======== Data to process

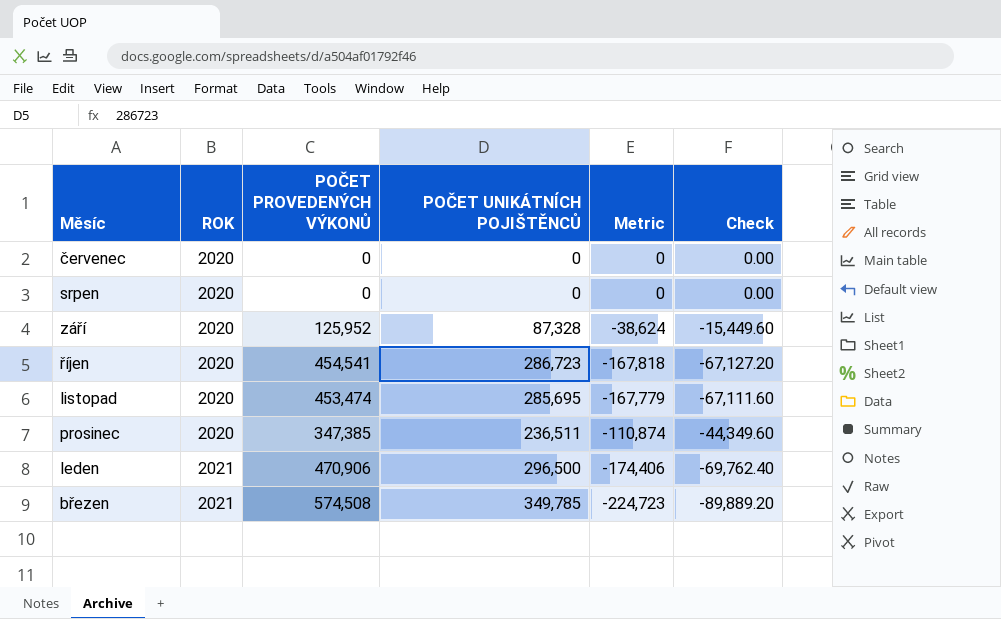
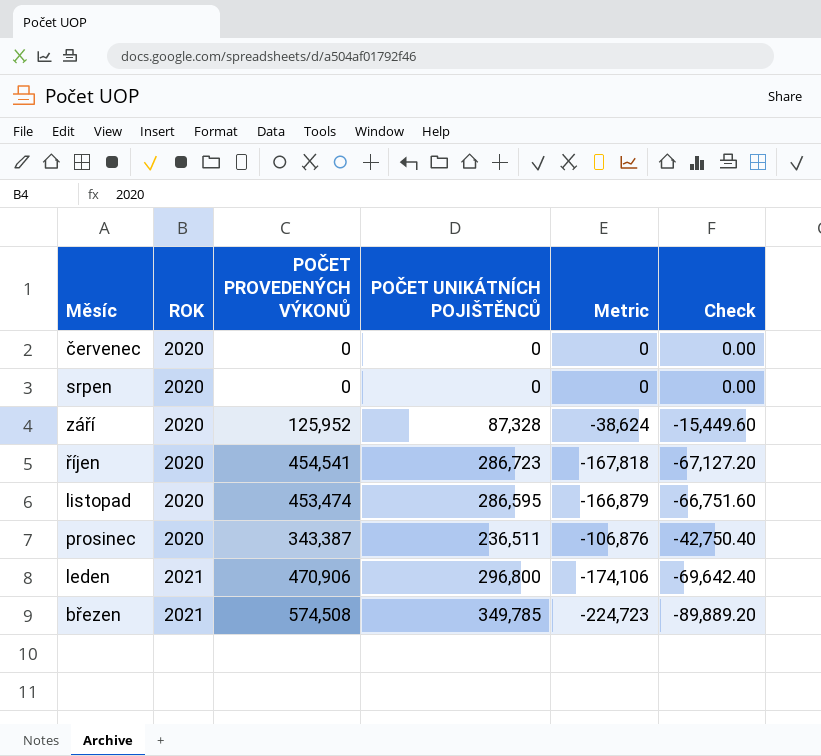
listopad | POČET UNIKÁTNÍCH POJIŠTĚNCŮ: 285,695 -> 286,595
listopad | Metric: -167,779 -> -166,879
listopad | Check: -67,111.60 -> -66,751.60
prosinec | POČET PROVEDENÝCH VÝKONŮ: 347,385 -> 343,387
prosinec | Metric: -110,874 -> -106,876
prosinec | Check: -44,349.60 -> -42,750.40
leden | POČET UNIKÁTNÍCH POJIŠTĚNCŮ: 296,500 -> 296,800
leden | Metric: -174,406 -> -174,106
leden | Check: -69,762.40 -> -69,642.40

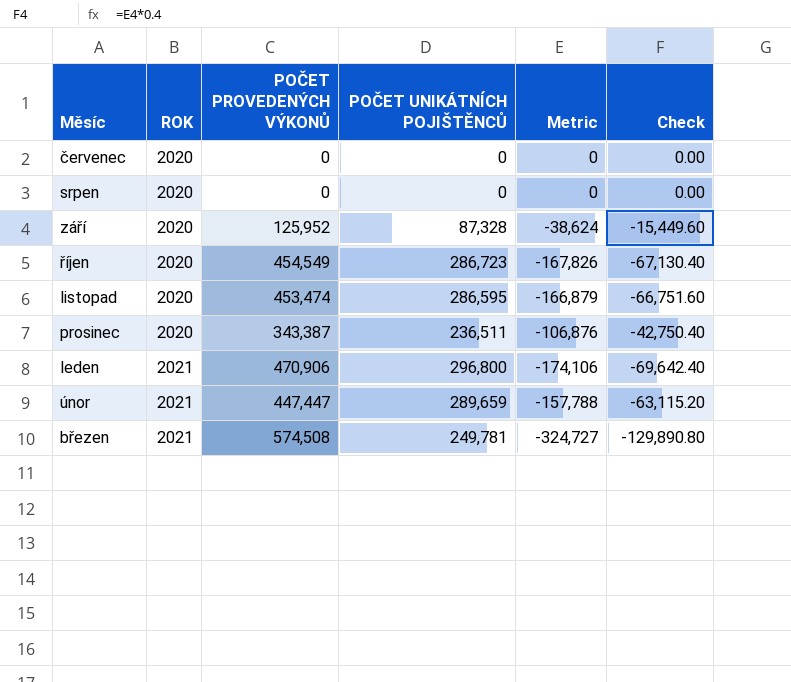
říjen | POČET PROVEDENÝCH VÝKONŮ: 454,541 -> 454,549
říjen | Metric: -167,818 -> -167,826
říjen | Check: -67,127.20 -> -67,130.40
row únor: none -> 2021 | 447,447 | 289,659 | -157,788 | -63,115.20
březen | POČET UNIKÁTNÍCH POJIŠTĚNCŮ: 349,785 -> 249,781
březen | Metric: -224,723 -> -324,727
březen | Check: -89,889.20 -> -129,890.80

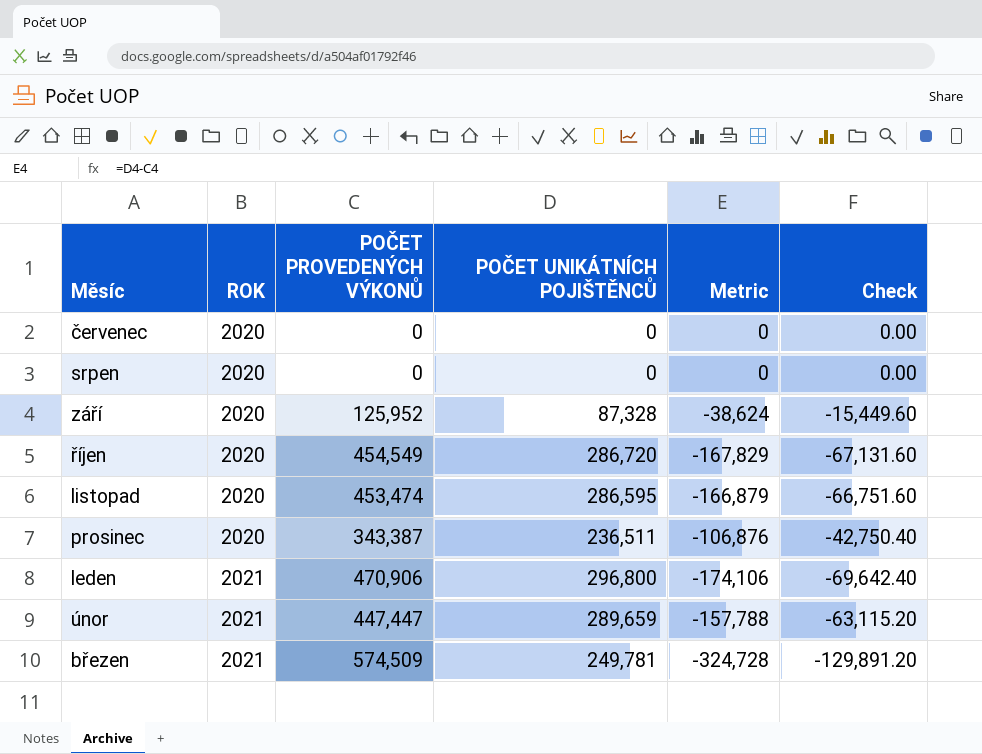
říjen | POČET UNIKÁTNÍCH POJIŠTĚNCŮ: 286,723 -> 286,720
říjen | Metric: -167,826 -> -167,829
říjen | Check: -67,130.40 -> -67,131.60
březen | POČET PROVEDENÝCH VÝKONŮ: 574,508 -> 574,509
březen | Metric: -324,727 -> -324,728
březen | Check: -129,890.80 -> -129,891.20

================

What to work on: Counting only lines that hold the word "PROVEDENÝCH", state how many there are in the data. Write the number alone.

Answer to this problem: 3